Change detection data
....................

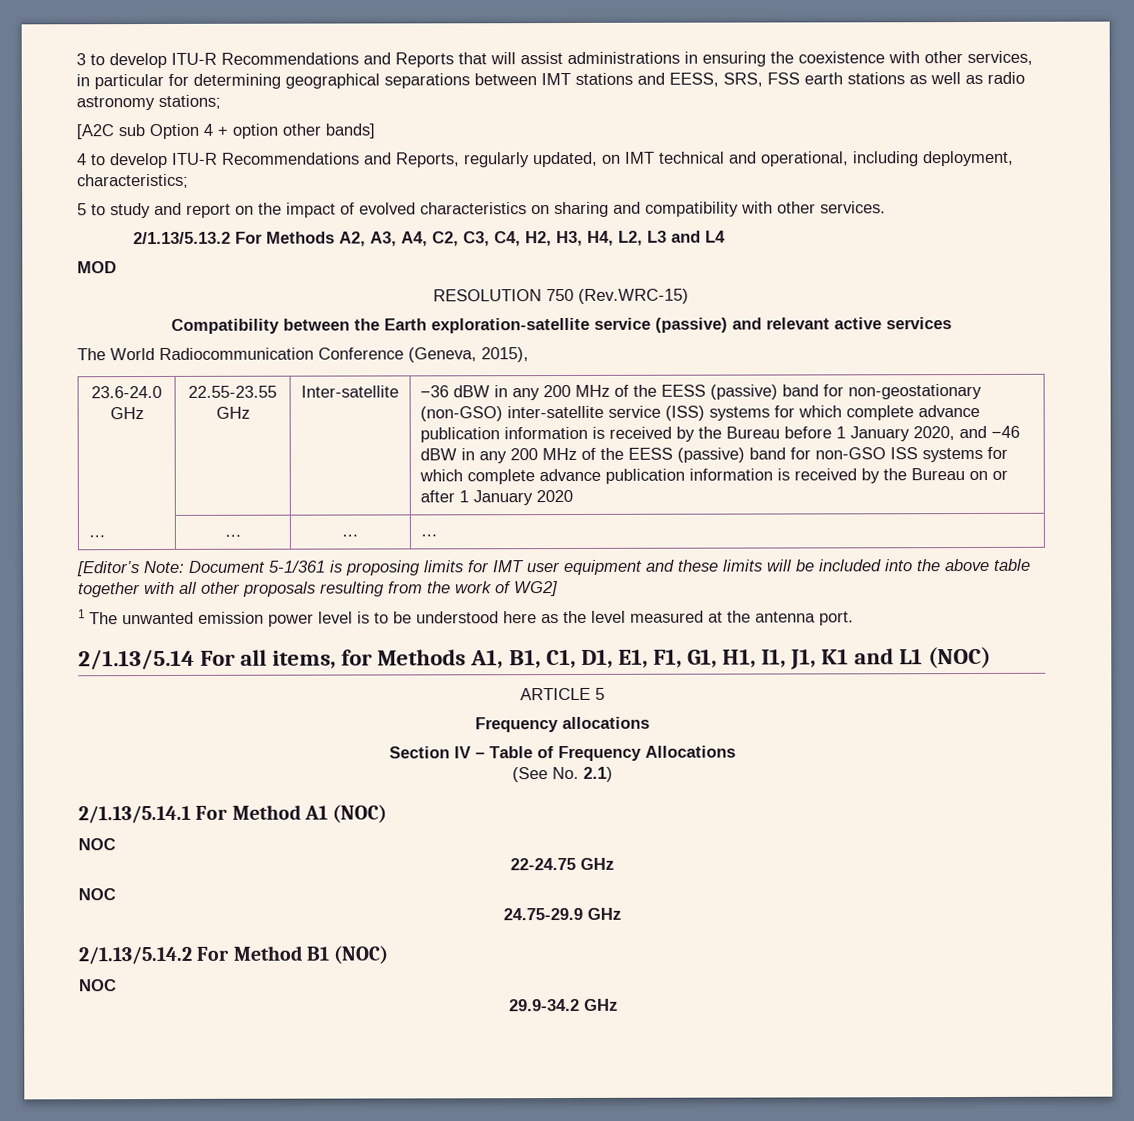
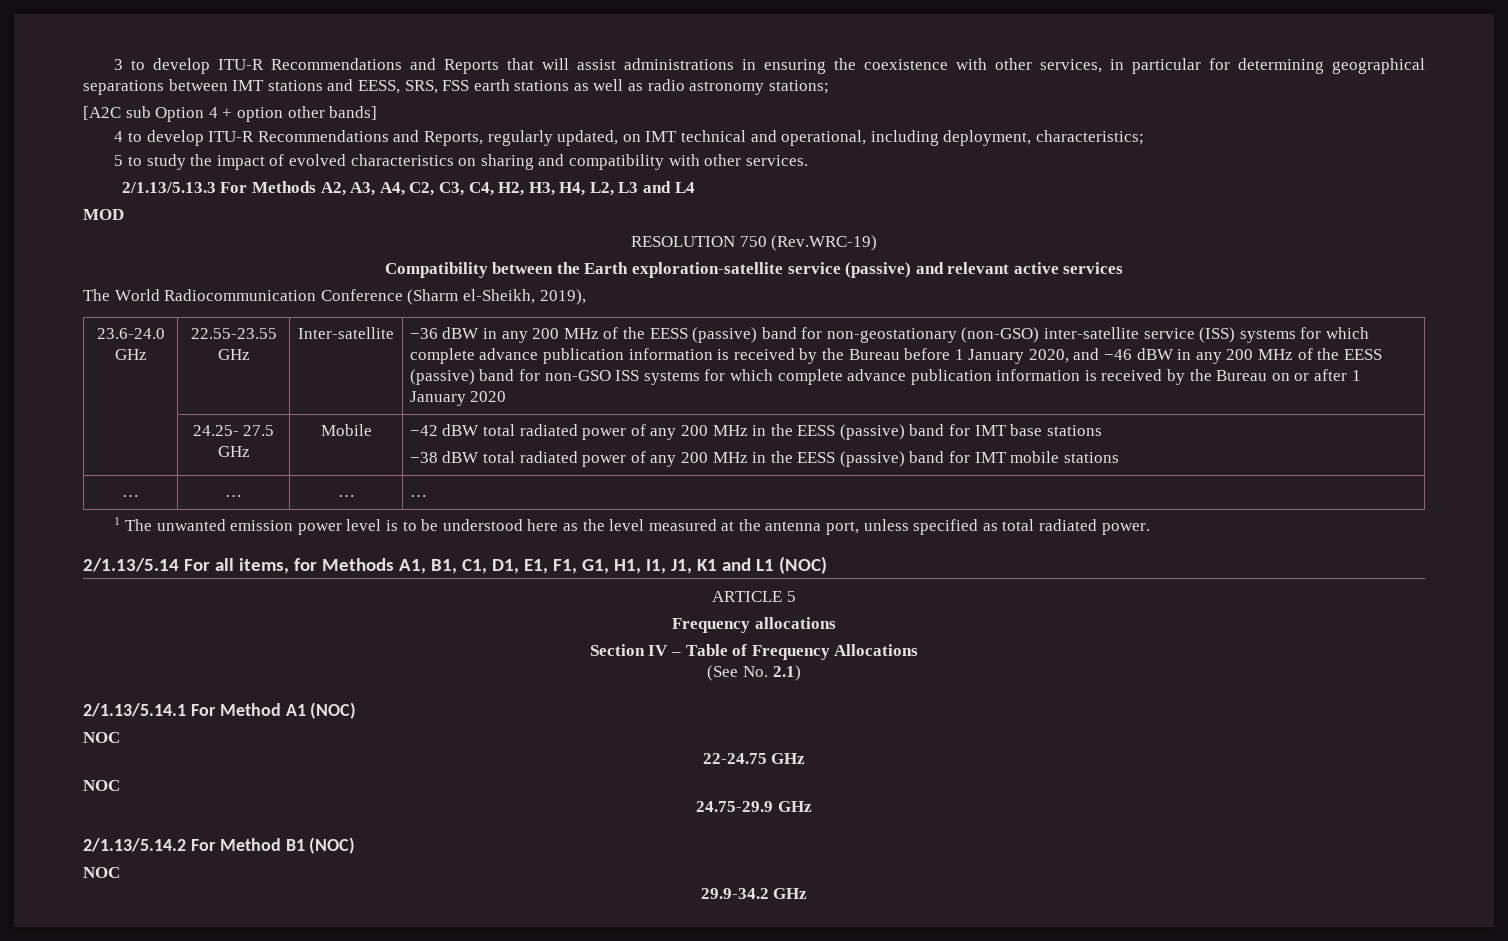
- 5 to study and report on the impact of evolved characteristics on sharing and compatibility with other services.
+ 5 to study the impact of evolved characteristics on sharing and compatibility with other services.
- 2/1.13/5.13.2 For Methods A2, A3, A4, C2, C3, C4, H2, H3, H4, L2, L3 and L4
+ 2/1.13/5.13.3 For Methods A2, A3, A4, C2, C3, C4, H2, H3, H4, L2, L3 and L4
- RESOLUTION 750 (Rev.WRC-15)
+ RESOLUTION 750 (Rev.WRC-19)
- The World Radiocommunication Conference (Geneva, 2015),
+ The World Radiocommunication Conference (Sharm el-Sheikh, 2019),
+ | 24.25- 27.5 GHz | Mobile | −42 dBW total radiated power of any 200 MHz in the EESS (passive) band for IMT base stations
+ −38 dBW total radiated power of any 200 MHz in the EESS (passive) band for IMT mobile stations
  … | … | … | …
- [Editor’s Note: Document 5-1/361 is proposing limits for IMT user equipment and these limits will be included into the above table together with all other proposals resulting from the work of WG2]
- 1 The unwanted emission power level is to be understood here as the level measured at the antenna port.
+ 1 The unwanted emission power level is to be understood here as the level measured at the antenna port, unless specified as total radiated power.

....................

▸ Instructions to follow
Among the lines above, find those that contain the word "services" and copy them.

▸ Final answer
- 5 to study and report on the impact of evolved characteristics on sharing and compatibility with other services.
+ 5 to study the impact of evolved characteristics on sharing and compatibility with other services.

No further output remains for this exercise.